En la bancada de enfrente los populares tendrán que decidir si apuestan por un proyecto de futuro o se decantan por el continuismo que representa Teófila Martínez. Le elección de Mercedes Colombo como presidenta local del partido deja poco espacio para la renovación. Lo evidente sería volver a confiar en Teófila Martínez como candidata, pero es complicado que la ex alcaldesa consiga recuperar el bastón de mando y les será muy difícil reconectar con aquella parte del electorado que les dio la espalda en 2015. Si buscan un candidato de futuro como podría ser Bruno García sacrificarían el resultado inmediato pero tendrían más márgen para conquistar aquel voto que perdieron, que dicho sea de paso no eran fieles al Partido Popular, si no más bien votantes de otras formaciones que en las elecciones municipales se decantaban por la papeleta de Teófila Martínez.

El PSOE no tendrá fácil dejar de ser la tercera fuerza en la ciudad. Aunque el candidato cambie, lo que seguramente ocurrirá, no será sencillo cambiar la percepción que el electorado tiene de su labor de oposición. Para los más moderados son la muleta de Podemos y para la izquierda son un anexo del PP y Ciudadanos.
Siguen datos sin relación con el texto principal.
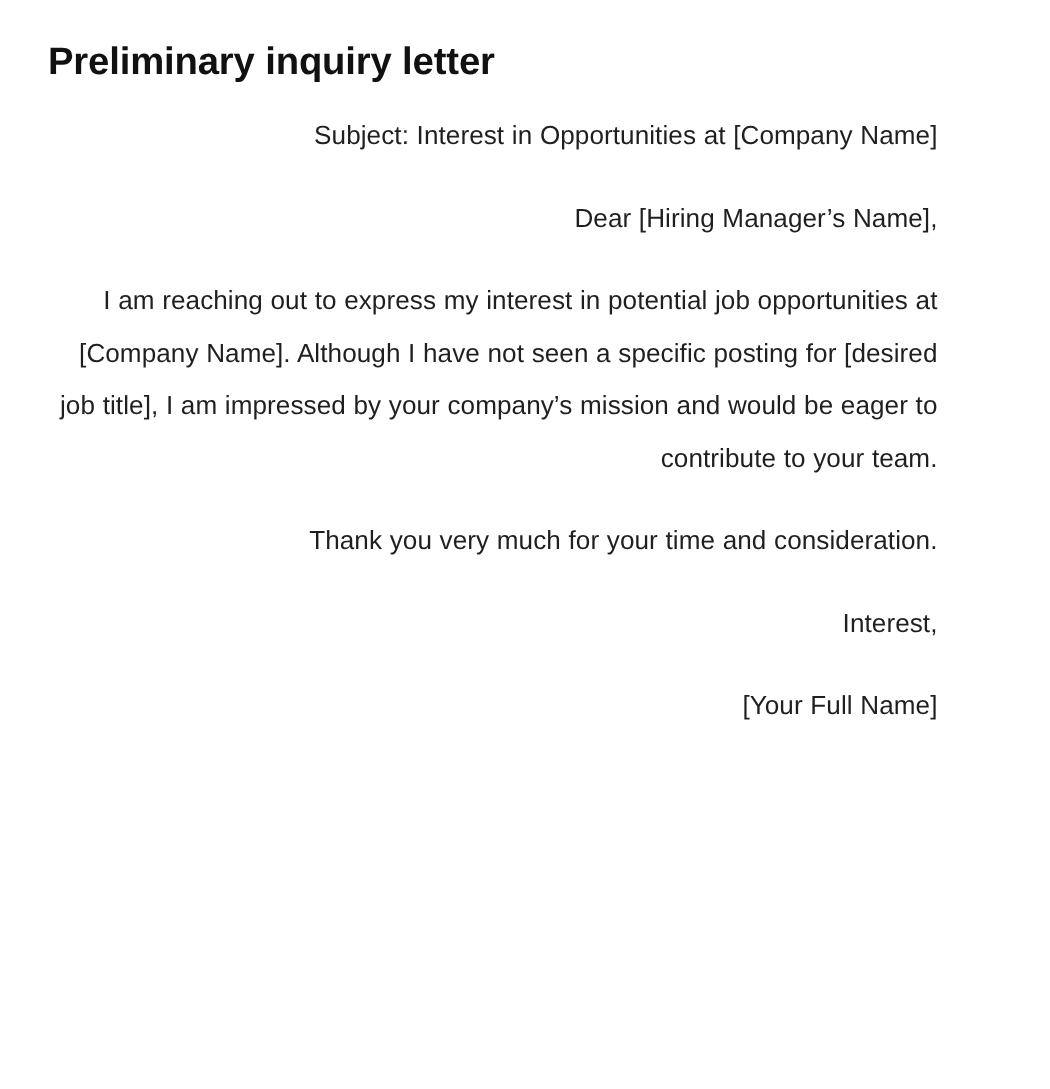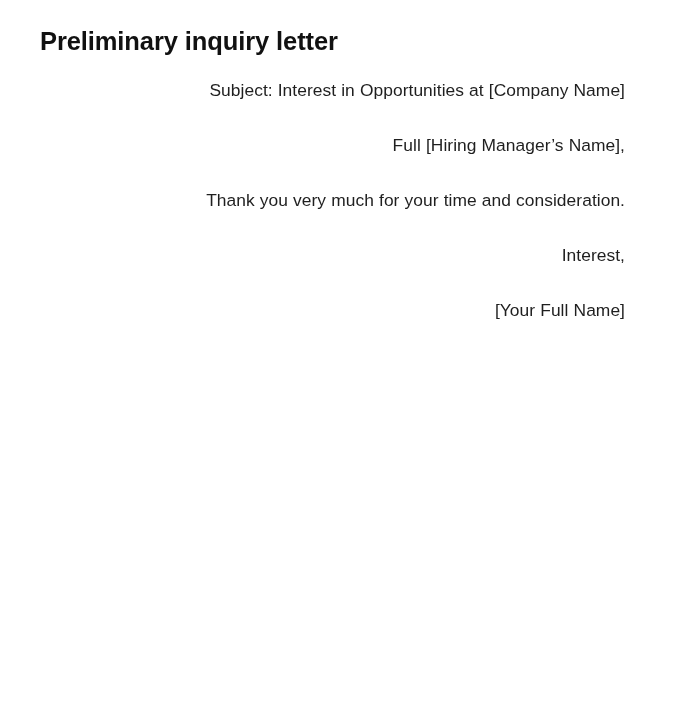--- a/index.html
+++ b/index.html
@@ -18,7 +18,7 @@
     box-sizing: border-box;
     width: 700px;
     height: 726px;
-    padding: 26px 75px 0 40px;
+    padding: 26px 75px 0 32px;
     background: #ffffff;
   }
   .letter-title {

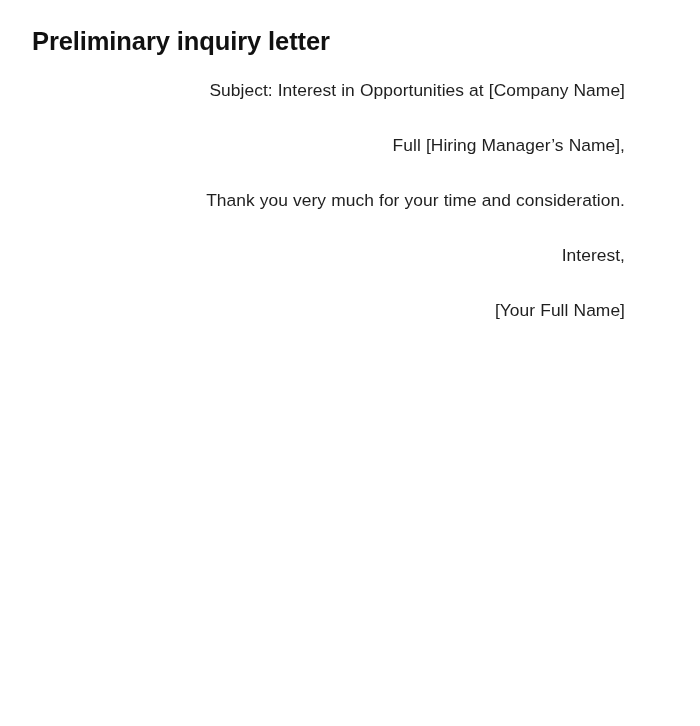--- a/index.html
+++ b/index.html
@@ -57,7 +57,7 @@
 
     <p class="para">Subject: Interest in Opportunities at [Company Name]</p>
 
-    <p class="para">Full [Hiring Manager’s Name],</p>
+    <p class="para">Dear [Hiring Manager’s Name],</p>
 
 
 

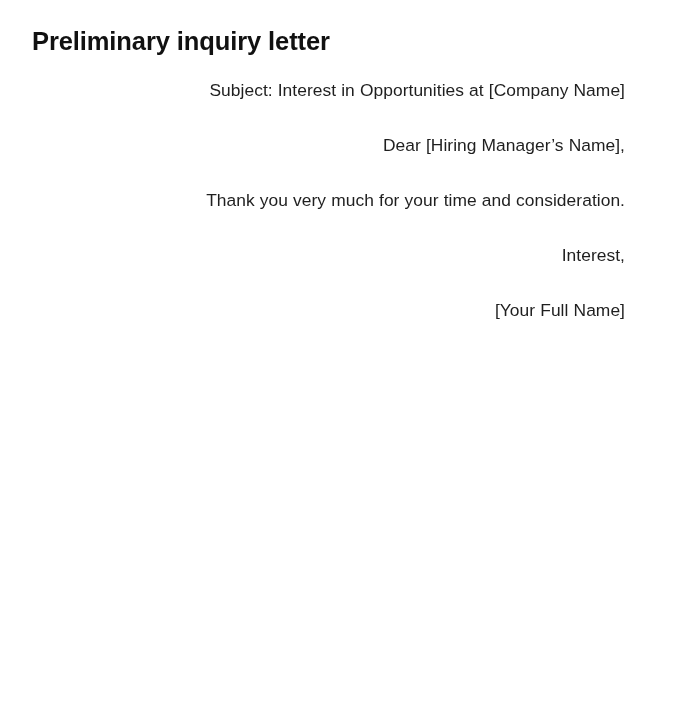--- a/index.html
+++ b/index.html
@@ -59,6 +59,7 @@
 
     <p class="para">Dear [Hiring Manager’s Name],</p>
 
+    <p class="para">I am reaching out to express my interest in potential job opportunities at [Company Name]. Although I have not seen a specific posting for [desired job title], I am impressed by your company’s mission and would be eager to contribute to your team.</p>
 
 
     <p class="para">Thank you very much for your time and consideration.</p>

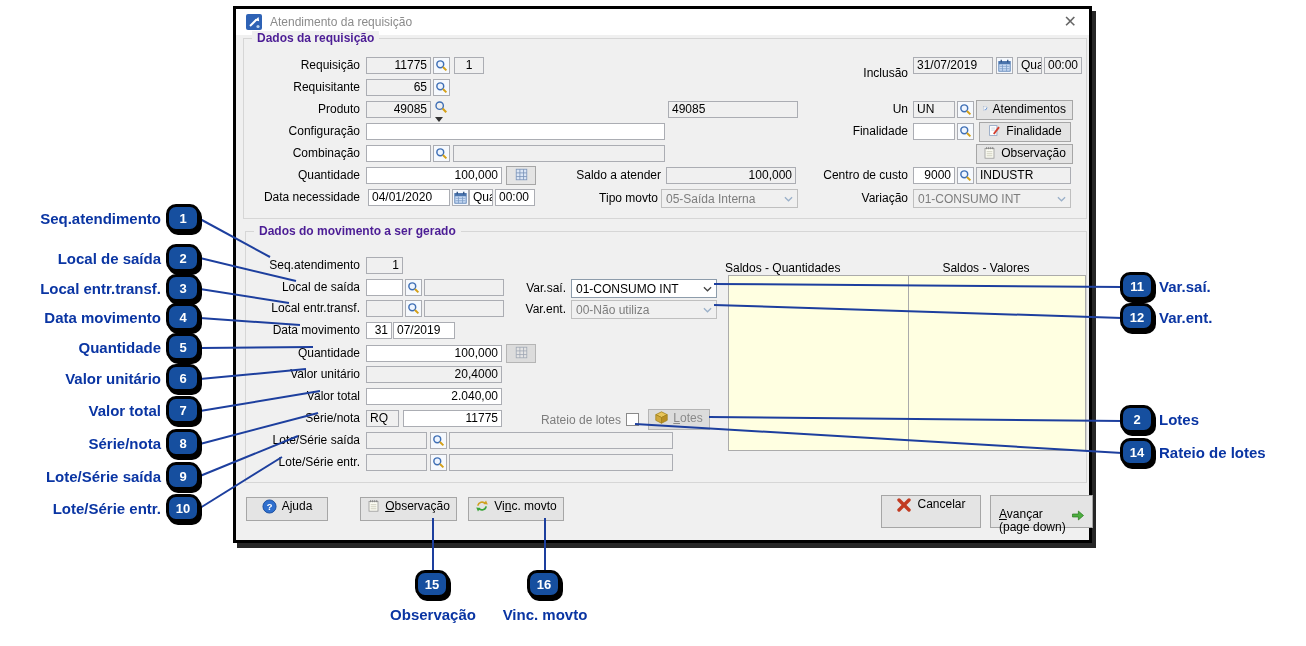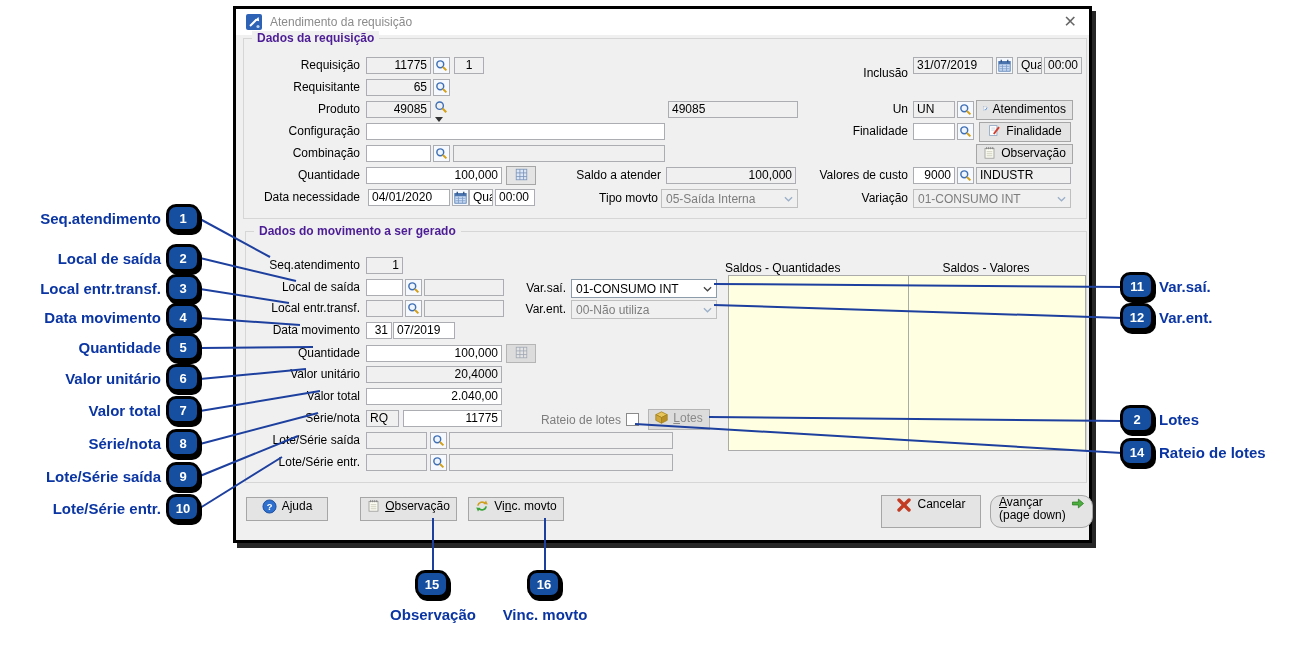--- a/index.html
+++ b/index.html
@@ -217,7 +217,7 @@
     </button>
     <span class="lbl" style="left:325px;top:158px;width:100px;">Saldo a atender</span>
     <span class="field ro num" style="left:430px;top:158px;width:130px;">100,000</span>
-    <span class="lbl" style="left:542px;top:158px;width:130px;">Valores de custo</span>
+    <span class="lbl" style="left:542px;top:158px;width:130px;">Centro de custo</span>
     <span class="field num" style="left:677px;top:158px;width:42px;">9000</span>
     <button class="icon-btn" style="left:721px;top:158px;">
       <svg width="13" height="13" viewBox="0 0 16 16">

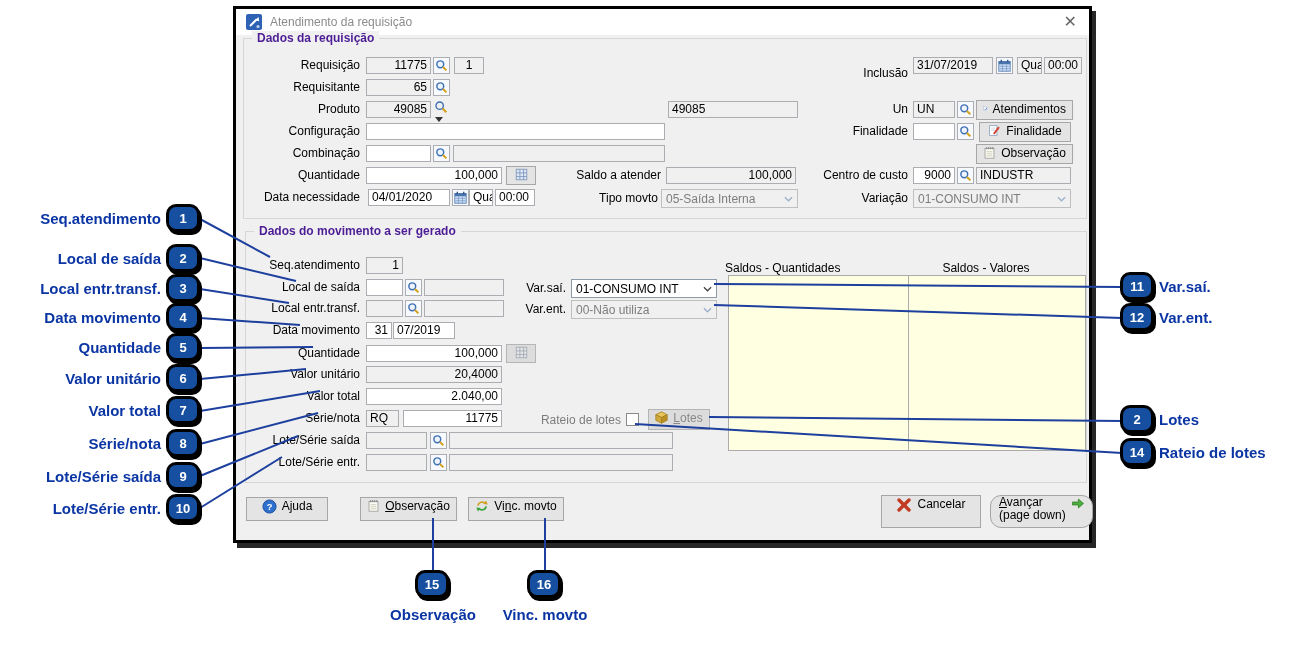--- a/index.html
+++ b/index.html
@@ -405,7 +405,7 @@
         </svg>
       <span class="btn-text">Cancelar</span>
     </button>
-    <button class="btn" style="left:754px;top:486px;width:103px;height:33px;justify-content:space-between;padding:0 8px;border-radius:11px;">
+    <button class="btn" style="left:754px;top:486px;width:103px;height:33px;justify-content:space-between;padding:12px 8px;">
       <span style="display:flex;flex-direction:column;align-items:flex-start;line-height:13px;font-size:12px;">
         <span class="btn-text"><span class="u">A</span><span>vançar</span></span>
         <span>(page down)</span>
Tampoco ayudará que Fran González continúe en la lista electoral, porque aunque ceda el primer puesto su futuro político está ligado a que los socialistas revaliden el escaño en la Diputación Provincial que en 2015 consiguieron por apenas 200 votos. El distanciamiento del líder del PSOE con Irene García y Susana Díaz impedirá a González encontrar hueco en la lista al Parlamento andaluz, una salida que permitiría a los socialistas romper con el pasado. Entre el abanico de candidatos para sustituir a González destaca Manolo Salomón, presidente de la A.VV. Campo de la Aviación y de la Federación 5 de Abril. Este sería el único con capacidad para disputarle el voto a José María González en los barrios populares, que son los que finalmente decantarán al vencedor.

El futuro de Ciudadanos dependerá del estado en el que se encuentre la marca, tanto a nivel nacional tras el triunfo en Cataluña, como en Andalucía tras las próximas elecciones autonómicas. En Cádiz el partido naranja se ha pegado como una lapa a las tesis del PP, lo que les ha impedido tener una voz propia. Si a eso le unimos el escaso carisma del líder local, Pérez Dorao, que aburre a las ovejas con su discurso monótono y vacío de contenido sería muy probable que en Cádiz perdieran los dos representantes que tienen. Afortunadamente cuentan con una marca en franco crecimiento, lo que les puede salvar si dan con una persona capaz de conectar con el electorado de derechas menor de 50 años.

Un panorama complicado para todos los partidos, en el que el Equipo de Gobierno tendrá la responsabilidad de dar la vuelta al sentimiento de dejadez que tienen muchos ciudadanos. Porque en política no basta con hacer las cosas y hacerlas bien. Si el ciudadano no percibe que las cosas están funcionando todo el trabajo será en balde. Por tanto, a José María González no le va a quedar otro camino en este 2018 que repetir como un mantra: gestión, gestión, gestión.